*** Opening INFORMATION GIVEN ***

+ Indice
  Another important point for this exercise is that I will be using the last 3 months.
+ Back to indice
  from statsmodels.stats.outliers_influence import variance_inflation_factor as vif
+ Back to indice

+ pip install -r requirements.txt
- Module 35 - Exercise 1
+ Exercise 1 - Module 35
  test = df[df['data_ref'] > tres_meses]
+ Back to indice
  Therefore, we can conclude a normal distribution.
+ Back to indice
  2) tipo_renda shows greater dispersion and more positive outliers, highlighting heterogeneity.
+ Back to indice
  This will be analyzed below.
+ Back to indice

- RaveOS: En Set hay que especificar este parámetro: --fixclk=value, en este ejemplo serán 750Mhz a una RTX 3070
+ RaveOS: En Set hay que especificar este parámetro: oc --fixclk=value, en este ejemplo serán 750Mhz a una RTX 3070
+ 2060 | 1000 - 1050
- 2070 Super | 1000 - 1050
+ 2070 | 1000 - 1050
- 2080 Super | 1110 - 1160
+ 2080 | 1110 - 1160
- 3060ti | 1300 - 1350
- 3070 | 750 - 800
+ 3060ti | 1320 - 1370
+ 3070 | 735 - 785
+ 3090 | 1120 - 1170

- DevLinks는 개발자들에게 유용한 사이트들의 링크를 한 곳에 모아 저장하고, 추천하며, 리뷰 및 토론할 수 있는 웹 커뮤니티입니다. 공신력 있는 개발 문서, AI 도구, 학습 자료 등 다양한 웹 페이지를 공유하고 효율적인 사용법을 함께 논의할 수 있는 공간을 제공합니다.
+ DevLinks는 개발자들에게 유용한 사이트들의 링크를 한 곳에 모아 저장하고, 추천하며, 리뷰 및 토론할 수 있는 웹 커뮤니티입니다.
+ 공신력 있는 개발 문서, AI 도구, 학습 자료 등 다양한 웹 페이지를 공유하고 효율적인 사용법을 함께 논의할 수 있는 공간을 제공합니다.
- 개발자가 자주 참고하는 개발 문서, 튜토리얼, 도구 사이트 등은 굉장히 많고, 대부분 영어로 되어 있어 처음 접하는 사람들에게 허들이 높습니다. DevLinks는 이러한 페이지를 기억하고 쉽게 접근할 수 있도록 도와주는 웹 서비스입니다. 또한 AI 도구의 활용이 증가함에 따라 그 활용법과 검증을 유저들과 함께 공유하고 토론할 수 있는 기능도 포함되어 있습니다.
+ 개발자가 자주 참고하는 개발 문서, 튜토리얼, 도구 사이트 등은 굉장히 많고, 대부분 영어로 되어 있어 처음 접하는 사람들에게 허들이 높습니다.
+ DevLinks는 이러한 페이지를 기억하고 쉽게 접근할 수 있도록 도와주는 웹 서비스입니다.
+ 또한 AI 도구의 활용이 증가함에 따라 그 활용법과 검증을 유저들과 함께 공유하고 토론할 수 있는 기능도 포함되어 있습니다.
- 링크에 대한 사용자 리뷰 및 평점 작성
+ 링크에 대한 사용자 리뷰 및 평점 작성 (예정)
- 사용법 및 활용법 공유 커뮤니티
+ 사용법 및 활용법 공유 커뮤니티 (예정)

*** Closing INFORMATION GIVEN ***

▶ _ABOUT THIS EXERCISE_:
Line by line, copy the records exactly.

▶ _COMPLETED TASK_:
+ Indice
  Another important point for this exercise is that I will be using the last 3 months.
+ Back to indice
  from statsmodels.stats.outliers_influence import variance_inflation_factor as vif
+ Back to indice

+ pip install -r requirements.txt
- Module 35 - Exercise 1
+ Exercise 1 - Module 35
  test = df[df['data_ref'] > tres_meses]
+ Back to indice
  Therefore, we can conclude a normal distribution.
+ Back to indice
  2) tipo_renda shows greater dispersion and more positive outliers, highlighting heterogeneity.
+ Back to indice
  This will be analyzed below.
+ Back to indice

- RaveOS: En Set hay que especificar este parámetro: --fixclk=value, en este ejemplo serán 750Mhz a una RTX 3070
+ RaveOS: En Set hay que especificar este parámetro: oc --fixclk=value, en este ejemplo serán 750Mhz a una RTX 3070
+ 2060 | 1000 - 1050
- 2070 Super | 1000 - 1050
+ 2070 | 1000 - 1050
- 2080 Super | 1110 - 1160
+ 2080 | 1110 - 1160
- 3060ti | 1300 - 1350
- 3070 | 750 - 800
+ 3060ti | 1320 - 1370
+ 3070 | 735 - 785
+ 3090 | 1120 - 1170

- DevLinks는 개발자들에게 유용한 사이트들의 링크를 한 곳에 모아 저장하고, 추천하며, 리뷰 및 토론할 수 있는 웹 커뮤니티입니다. 공신력 있는 개발 문서, AI 도구, 학습 자료 등 다양한 웹 페이지를 공유하고 효율적인 사용법을 함께 논의할 수 있는 공간을 제공합니다.
+ DevLinks는 개발자들에게 유용한 사이트들의 링크를 한 곳에 모아 저장하고, 추천하며, 리뷰 및 토론할 수 있는 웹 커뮤니티입니다.
+ 공신력 있는 개발 문서, AI 도구, 학습 자료 등 다양한 웹 페이지를 공유하고 효율적인 사용법을 함께 논의할 수 있는 공간을 제공합니다.
- 개발자가 자주 참고하는 개발 문서, 튜토리얼, 도구 사이트 등은 굉장히 많고, 대부분 영어로 되어 있어 처음 접하는 사람들에게 허들이 높습니다. DevLinks는 이러한 페이지를 기억하고 쉽게 접근할 수 있도록 도와주는 웹 서비스입니다. 또한 AI 도구의 활용이 증가함에 따라 그 활용법과 검증을 유저들과 함께 공유하고 토론할 수 있는 기능도 포함되어 있습니다.
+ 개발자가 자주 참고하는 개발 문서, 튜토리얼, 도구 사이트 등은 굉장히 많고, 대부분 영어로 되어 있어 처음 접하는 사람들에게 허들이 높습니다.
+ DevLinks는 이러한 페이지를 기억하고 쉽게 접근할 수 있도록 도와주는 웹 서비스입니다.
+ 또한 AI 도구의 활용이 증가함에 따라 그 활용법과 검증을 유저들과 함께 공유하고 토론할 수 있는 기능도 포함되어 있습니다.
- 링크에 대한 사용자 리뷰 및 평점 작성
+ 링크에 대한 사용자 리뷰 및 평점 작성 (예정)
- 사용법 및 활용법 공유 커뮤니티
+ 사용법 및 활용법 공유 커뮤니티 (예정)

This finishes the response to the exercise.